# [Work to be completed]
Everything from the line with "html: <div>методист вищої" down to the line with "background: #0f172a ->" below must be printed exactly, those two lines included. Exclude pictures.

# [Input]
--------------------

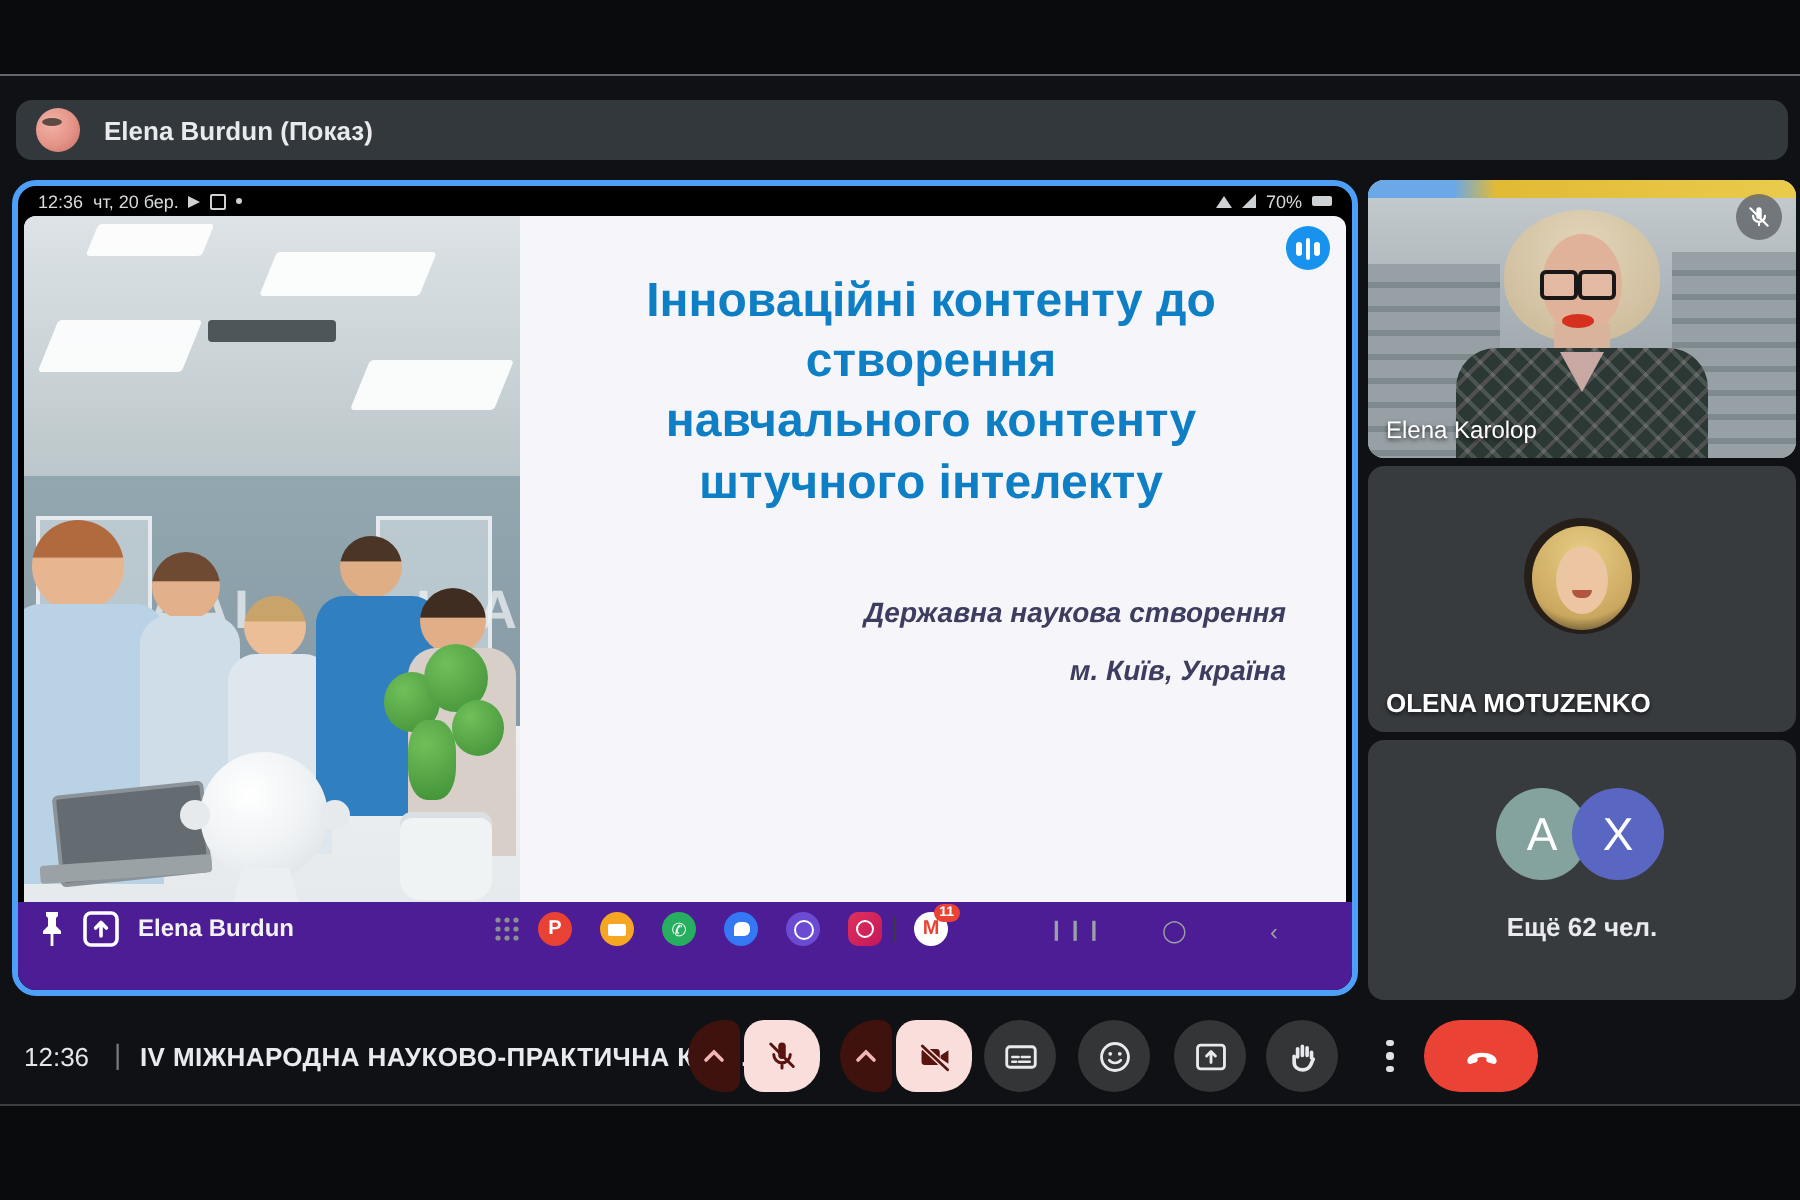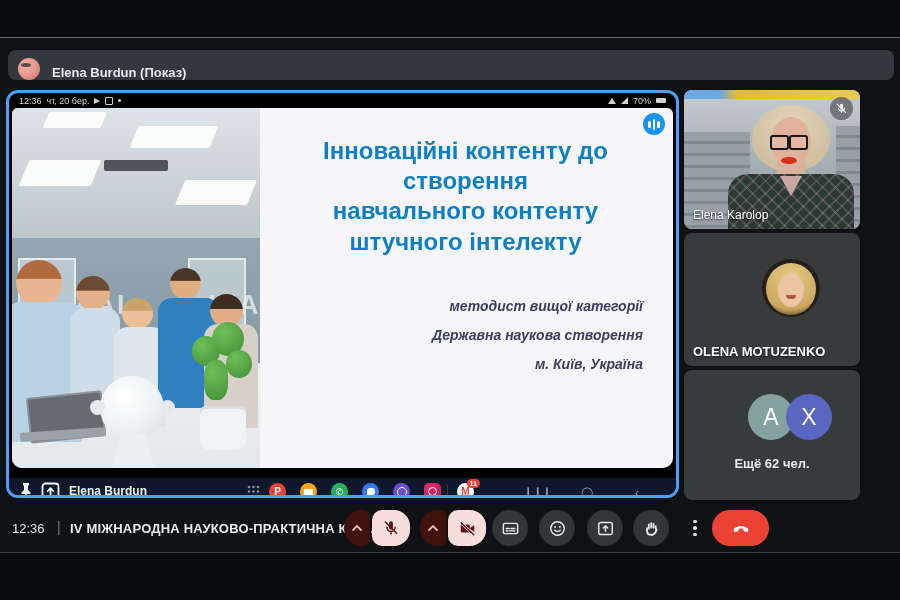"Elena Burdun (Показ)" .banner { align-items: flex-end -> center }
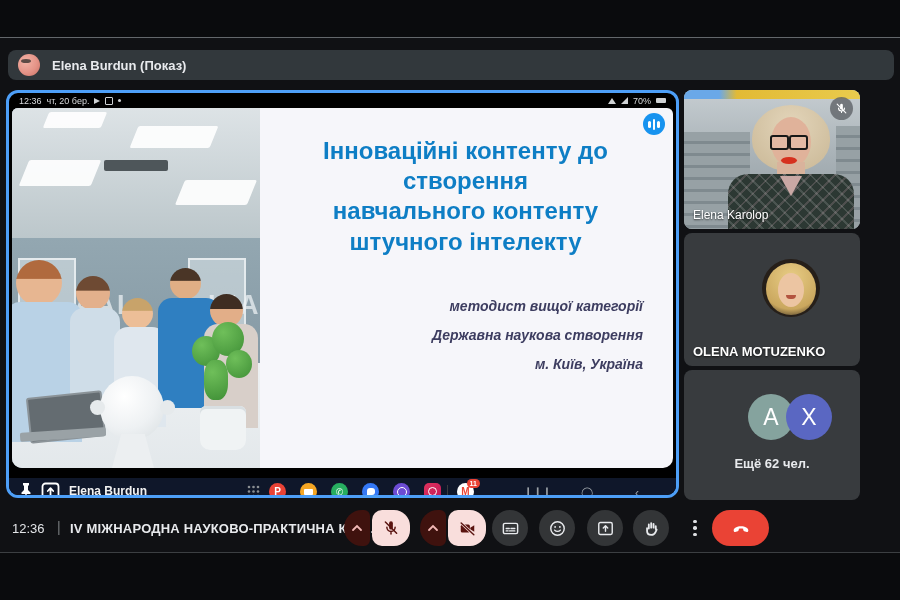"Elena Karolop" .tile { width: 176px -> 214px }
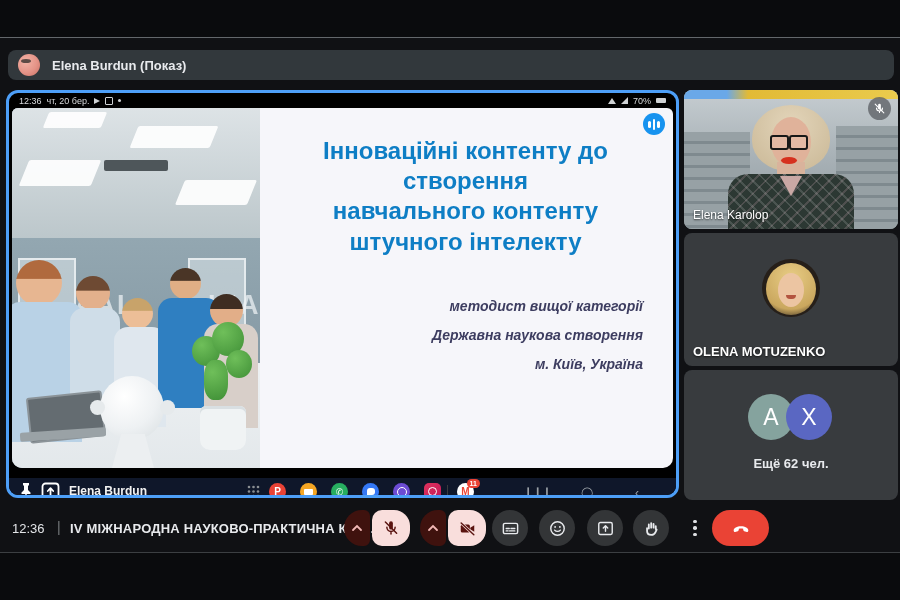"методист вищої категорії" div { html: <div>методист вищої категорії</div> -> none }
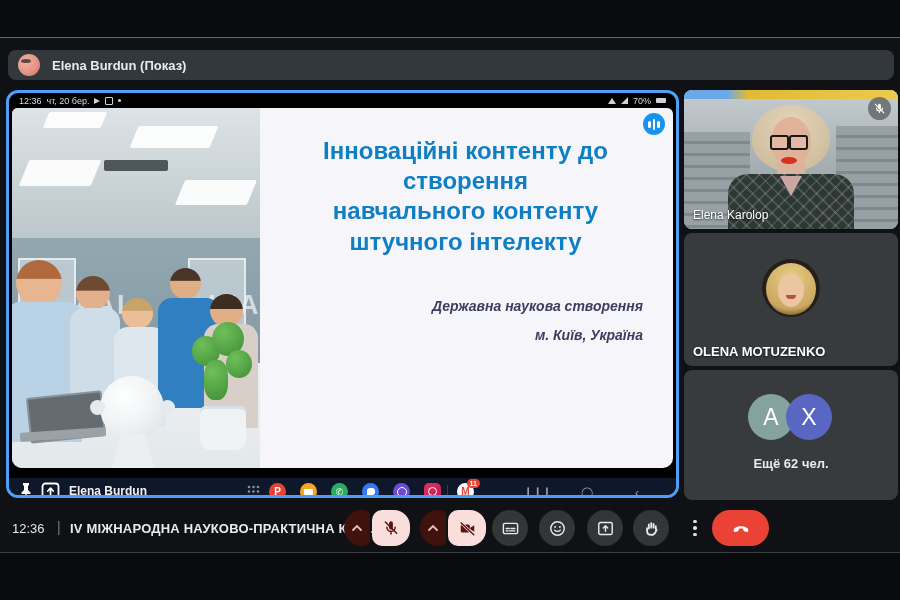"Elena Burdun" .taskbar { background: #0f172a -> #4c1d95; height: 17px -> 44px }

--------------------

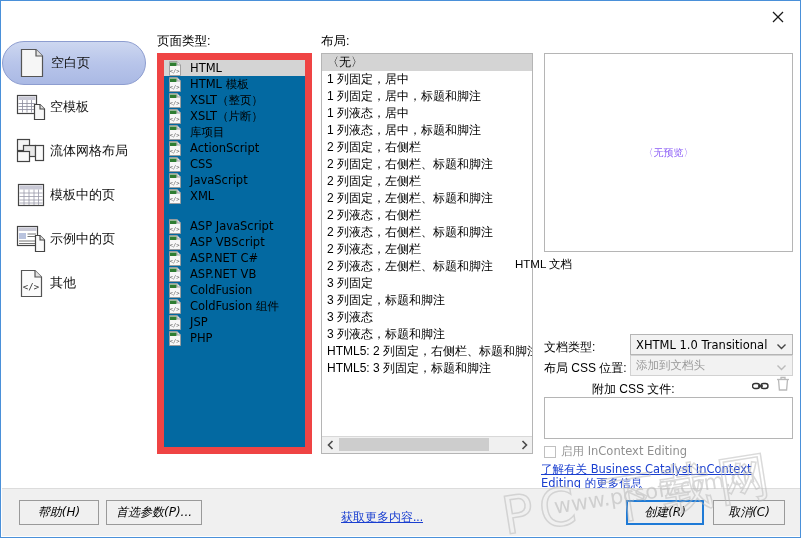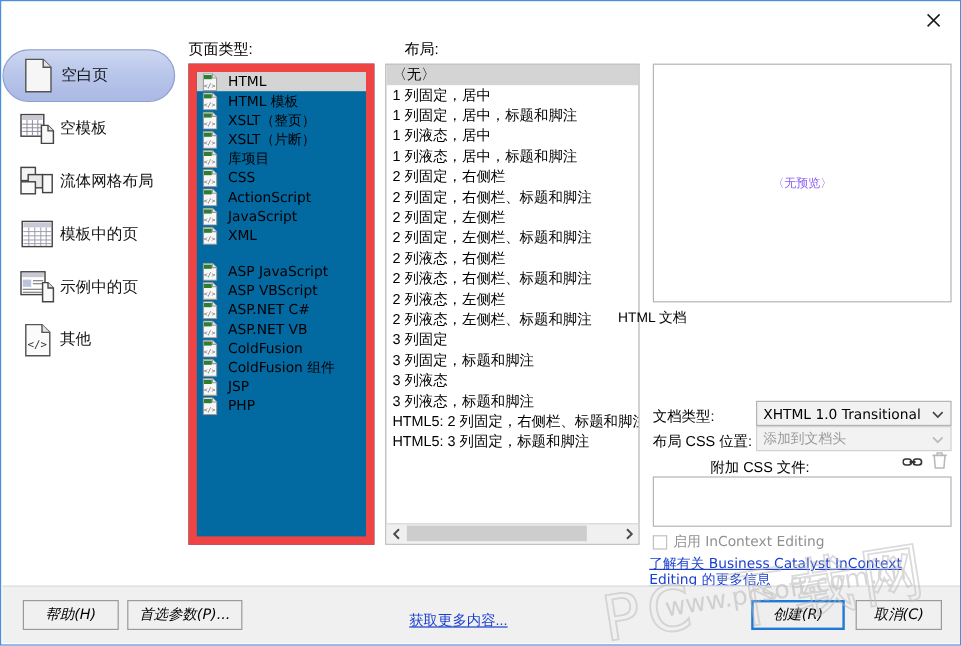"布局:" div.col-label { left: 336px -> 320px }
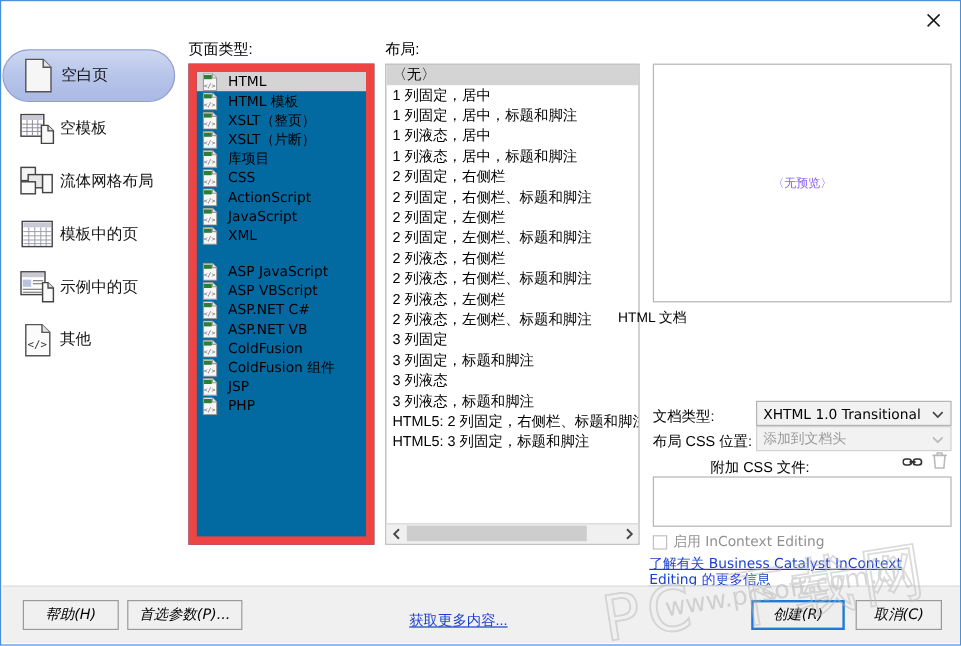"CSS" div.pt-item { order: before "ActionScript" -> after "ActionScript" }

--------------------

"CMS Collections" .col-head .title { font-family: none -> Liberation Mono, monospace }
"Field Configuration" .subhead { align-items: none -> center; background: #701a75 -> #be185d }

--------------------

# [Output of the task]
"методист вищої категорії" div { html: <div>методист вищої категорії</div> -> none }
"Elena Burdun" .taskbar { background: #0f172a -> #4c1d95; height: 17px -> 44px }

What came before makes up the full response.